My posts address individual and institutional responses to giving in the downturn and include some philanthropic advice for Lloyd Blankfein, Chairman and CEO of Goldman Sachs, a giving guide for the rest of us, and thoughts on foundation investment strategy.  The last post raises questions about the very purpose of charity– and the place of private philanthropy in the larger social contract.

Why Lloyd Blankfein Needs to Step Up

Much ink has been spilled over the bailout to bonus bonanza – how and whether Wall Street executives should be paid when the rest of the country still reels from the recession the bankers unleashed in the first place.  The greatest ire has been directed at Goldman Sachs, a firm that benefitted handsomely from the socialized risk for private gain asymmetry.

According to the latest tally, it’s the U.S. 10 percent unemployment, Goldman Sachs, $16 billion in compensation.  What follows is a prosperity prospectus: a giving guide for Goldman Chairman and CEO, Lloyd Blankfein, for top-down, standard-setting philanthropy.

First, let’s be clear: charitable giving is no substitute for sector reform.  Here, popular fury is better directed at the Administration itself (and the Treasury and Fed) to ensure that the causes of the economic collapse and the flaws of the bailout are investigated and understood, and that appropriate measures are taken to mitigate future crises.

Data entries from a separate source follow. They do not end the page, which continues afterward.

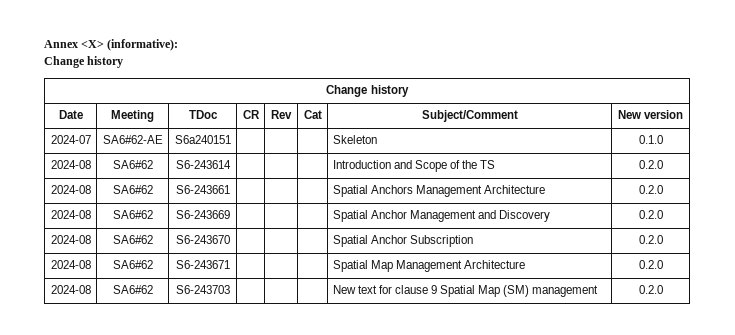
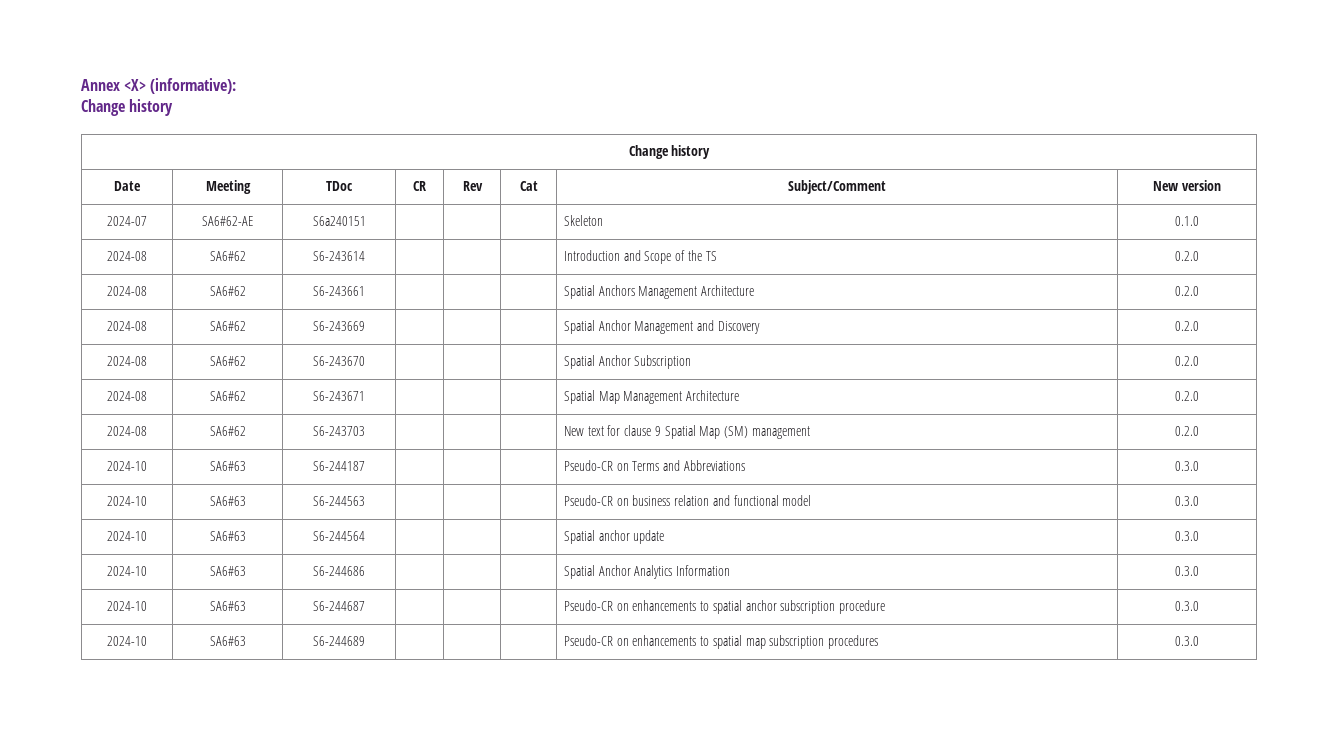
+ 2024-10 | SA6#63 | S6-244187 | | | | Pseudo-CR on Terms and Abbreviations | 0.3.0
+ 2024-10 | SA6#63 | S6-244563 | | | | Pseudo-CR on business relation and functional model | 0.3.0
+ 2024-10 | SA6#63 | S6-244564 | | | | Spatial anchor update | 0.3.0
+ 2024-10 | SA6#63 | S6-244686 | | | | Spatial Anchor Analytics Information | 0.3.0
+ 2024-10 | SA6#63 | S6-244687 | | | | Pseudo-CR on enhancements to spatial anchor subscription procedure | 0.3.0
+ 2024-10 | SA6#63 | S6-244689 | | | | Pseudo-CR on enhancements to spatial map subscription procedures | 0.3.0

For now, however, the 2009 bonuses are here to stay.  They will not be taxed U.K. style at 50 percent, and even places like AIG that have promised to return their non-performance awards have been slow on repayment.  For 2010, a glass-is-half-full approach to the Wall Street windfalls could mean a significant cash infusion for hurting charities, and a huge opportunity for meaningful and effective philanthropy.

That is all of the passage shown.